Agile developers find index cards, sticky notes can be as valuable as expensive tool suites in maintaining flexibility



October 1, 2006 — 
Google the words “agile tools” and you’ll scroll through nary a non-IT-related hit. From open-source options to start-ups and consultancies to longstanding ISVs rebranding themselves as agile, the software tool market has assiduously noted the power of agility in the eyes of its consumers.

But here’s a test: Which company outside the software industry has enjoyed increased demand due to agility, without even trying?

If you guessed 3M, you’re right. The maker of sticky notes—interestingly, the company agile consultant Mary Poppendieck modeled her vision of lean software development on—provides many of the paper-based tools agile developers rely on most. Now 3M has come out with sticky, sortable index cards that just may be the next big thing in agility.

A few brains, some cards and a whiteboard—is that really all agile teams need to get by? Conversely, are IT shops in safety-critical or audited industries slowed by their dependence on requirements traceability? Just as agility implies evolutionary product development, agile tool use, it appears, evolves from simple adaptations to complex systems.

U.S. LEADS ‘LEAN’ EFFORT
There’s no small irony in the fact that a movement that began with an emphasis on using IT to improve responsiveness to swiftly changing manufacturing demands should be associated with certain Luddite tendencies among software developers.

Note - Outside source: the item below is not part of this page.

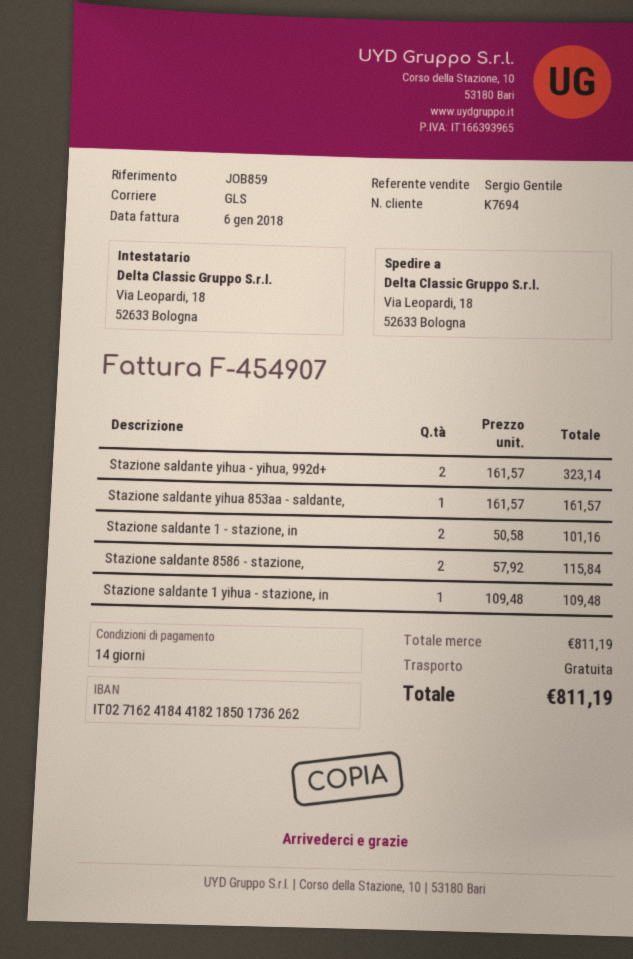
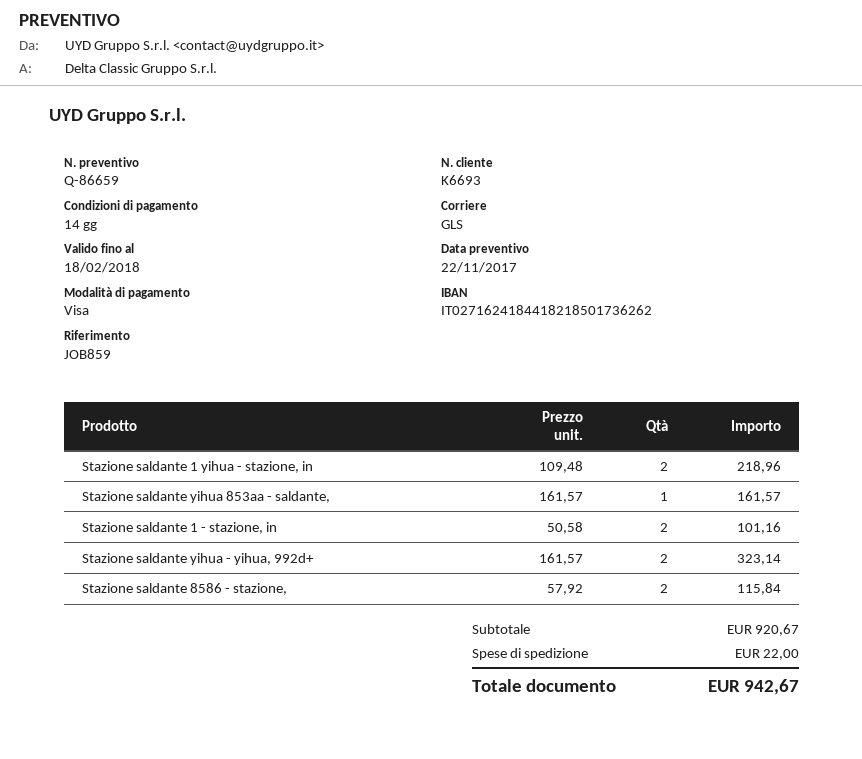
customer number: K7694 -> K6693
Stazione saldante 1 yihua - stazione, in: 1 x 109.48 = 109.48 -> 2 x 109.48 = 218.96
subtotal: 811.19 -> 920.67
shipping: 0.00 -> 22.00
total: 811.19 -> 942.67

In the early 1990s, U.S. government efforts to improve on-demand military provisioning and global industrial competitiveness pushed a wide array of companies into creating open standards for manufacturing, allowing parts designed in one locale to be created elsewhere rapidly and efficiently. By the time, nearly a decade later, the concept of lean or just-in-time manufacturing had catalyzed the software industry by way of the Agile Manifesto of 2001, the emphasis had moved toward highly social approaches to developing applications.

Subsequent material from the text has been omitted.